The Champions League is the pinnacle of global soccer. It’s the only time we are sure to see teams from disparate leagues matching up at full strength with the same incentives. It’s also the only time we get to see teams from leagues off beaten path match up against the big boys and get their day in the wider public eye. So it’s kind of strange how it can sometimes be treated a bit like an afterthought in English writing and specifically among stats writers. I get why: it’s much harder to draw conclusions over a smaller sample and the wild differences in opponents make it hard to compare teams that the satisfyingly balanced league schedules absolve make easier.

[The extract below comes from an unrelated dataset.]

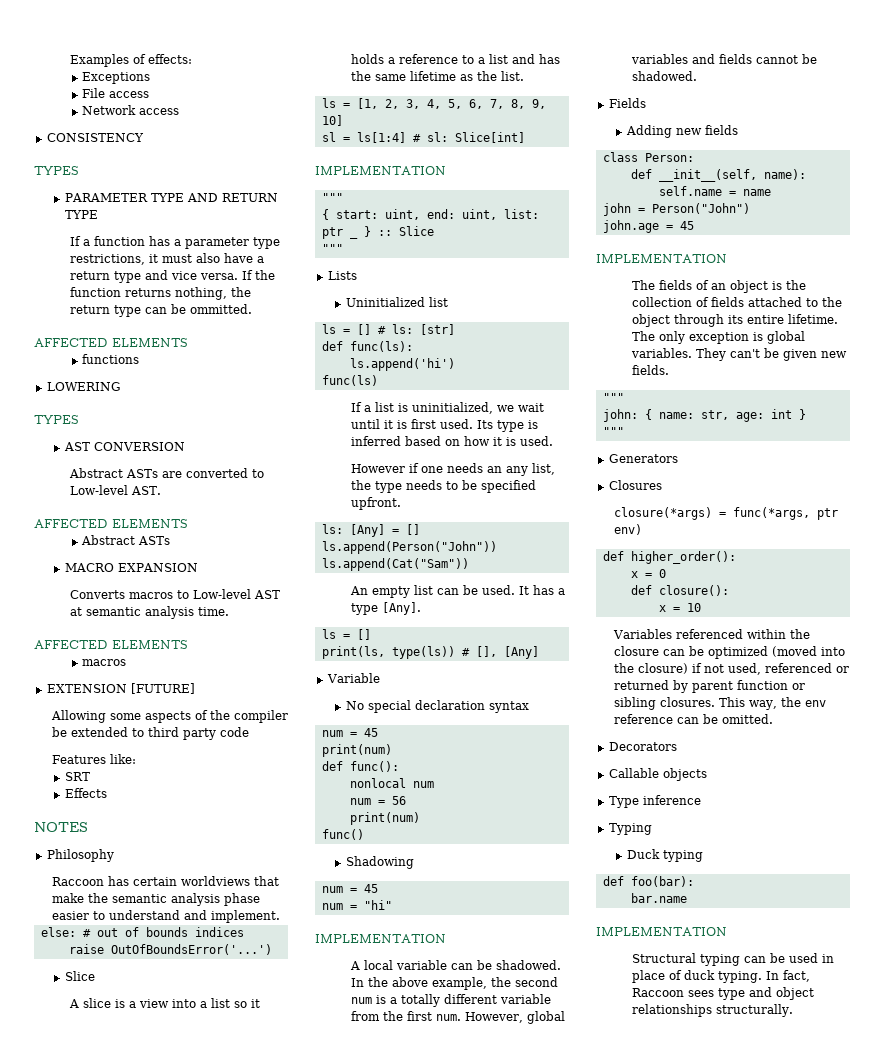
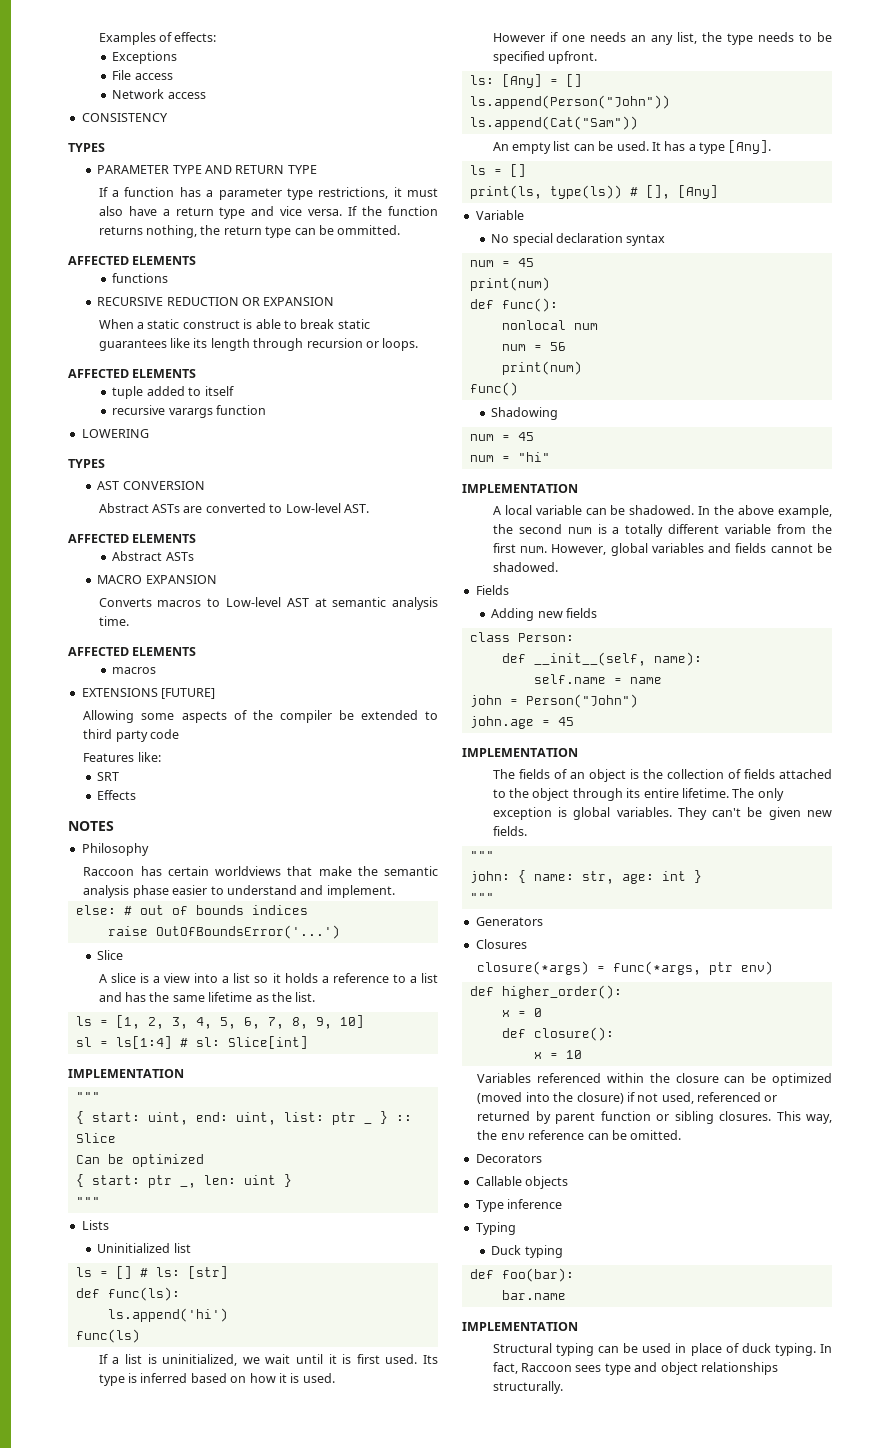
(140, 359) none -> [97,297,335,306] [98,319,370,329] [98,338,419,351] [68,369,197,378] [112,386,234,399] [112,405,267,418] // RECURSIVE REDUCTION OR EXPANSION // When a static construct is able to break static guarantees like its length through recursion or loops. // AFFECTED ELEMENTS // tuple added to itself // recursive varargs function
[46,684,127,693] EXTENSION -> [81,688,158,697] EXTENSIONS
(434, 231) none -> [75,1154,204,1167] [75,1174,292,1188] // Can be optimized // { start: ptr _, len: uint }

With those limitations in mind, I still think there are lots of insights to be grabbed from looking deep into the Champions League stats. Right now is the perfect time, with 3 rounds down and the next kicking off today. We will look at the surprising blowouts in Group D, which of the little guys can hang, the battle for coefficient (not that one), Leverkusen’s softening press (?), and the fascinating subject of changing pass lengths and how that reflects on domestic leagues.

 

The Madness of Group D

 

After the draw, this was clearly the group to watch. 4 teams from Europe’s top 4 leagues in one group is reasonably rare. Last years Europa League winner in Sevilla, UCL runner up in Juventus and European-narrative-around-the-neck-having Man City joined a team I was fascinated to see make the jump to the big stage in Gladbach. I wondered in my Bundesliga preview whether their distinctive style of play would hold up on a bigger stage. That style is now in transition as Lucien Favre has been replaced by Andre Schubert but whatever Gladbach has done in the UCL, it has been torn apart.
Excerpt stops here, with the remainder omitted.